= Tōda District, Miyagi =

District in Miyagi prefecture, Japan

- List of Provinces of Japan > Tōsandō > Rikuzen Province > Tōda District
- Japan > Tōhoku region > Miyagi Prefecture > Tōda District

Tōda (遠田郡, Tōda-gun) is a district located in Miyagi Prefecture, Japan.

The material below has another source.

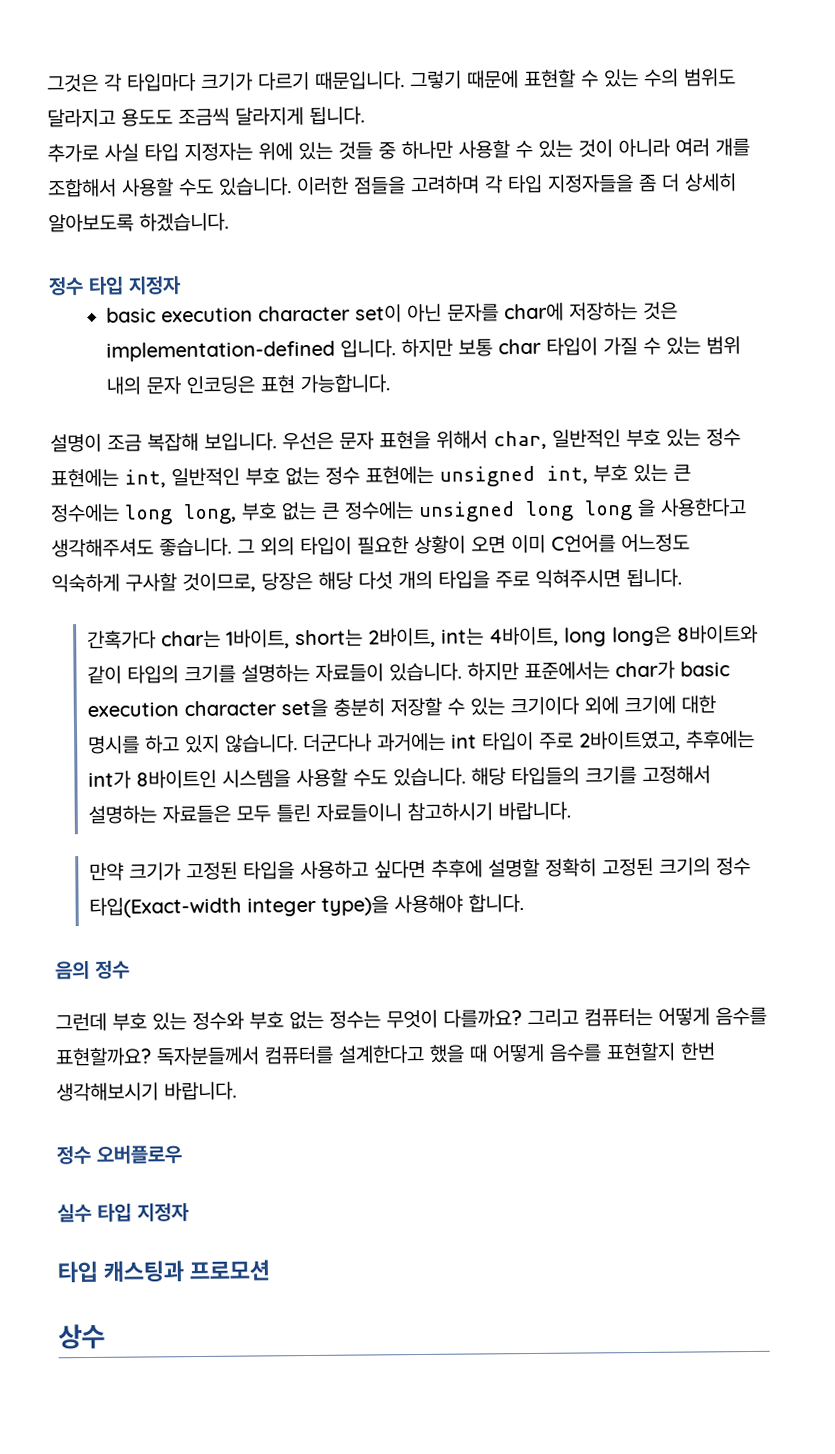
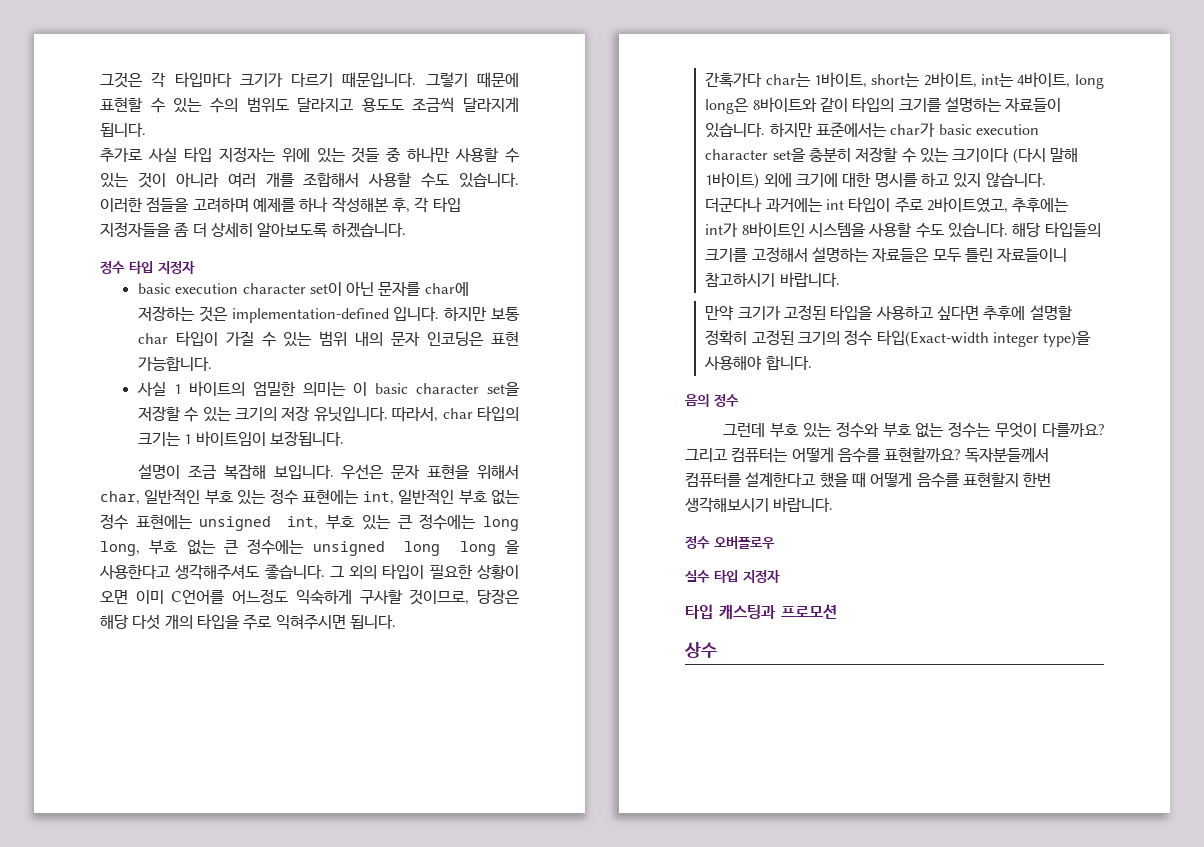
(480, 185) none -> [252,197,410,213] 예제를 하나 작성해본 후,
(390, 384) none -> [136,381,520,396] [137,406,519,422] [137,431,344,446] // 사실 1 바이트의 엄밀한 의미는 이 basic character set을 저장할 수 있는 크기의 저장 유닛입니다. 따라서, char 타입의 크기는 1 바이트임이 보장됩니다.
(580, 706) none -> [1012,148,1078,164] [705,172,760,189] (다시 말해 1바이트)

As of the Tajiri merger but with 2003 population estimates, the district had an estimated population of 45,374 and a population density of 289 persons per km^{2}. The total area is 157.14 km^{2}.

==Towns and villages==
- Misato
- Wakuya

==History==
- April 1869 Tōda District attached to Wakuya Prefecture (涌谷県)
- August 1869 Attached to Toyone? Prefecture (登米県)
- 1871 With the Abolition of the han system, Tōda District is attached to Sendai Prefecture (modern Miyagi Prefecture)
- 1889 With the establishment of municipal system, Wakuya Village (涌谷村), Motowakuya? Village (元涌谷村), Nonotake Village (箟岳村), Tajiri? Village (田尻村), Numabe Village (沼部村), Ōnuki? Village (大貫村), Kogota Village (小牛田村), Fudōdō Village? (不動堂村), Nakazone Village (中埣村), Kitaura Village (北浦村), Nangō Village (南郷村), Tominaga? Village (富永村) established
- 1894 District Offices established in Wakuya Town
- 1907 Kogota becomes a town
- 1926 District Offices abolished
- 1954 Kogota Town, Fudōdō Village, Kitaura Village, Nakazone Village, Shikitama Village merge to form Kogota Town
- 1954 Tajiri Town, Numabe Village, Ōnuk Village merge to form Tajiri Town
- 1954 Nangō becomes town
- 1955 Wakuya Town, Nanotake Village merge to form Wakuya Town
- January 1, 2006 Nangō and Kogota merged to form Misato.
- March 31, 2006 Tajiri is absorbed in the formation of Ōsaki.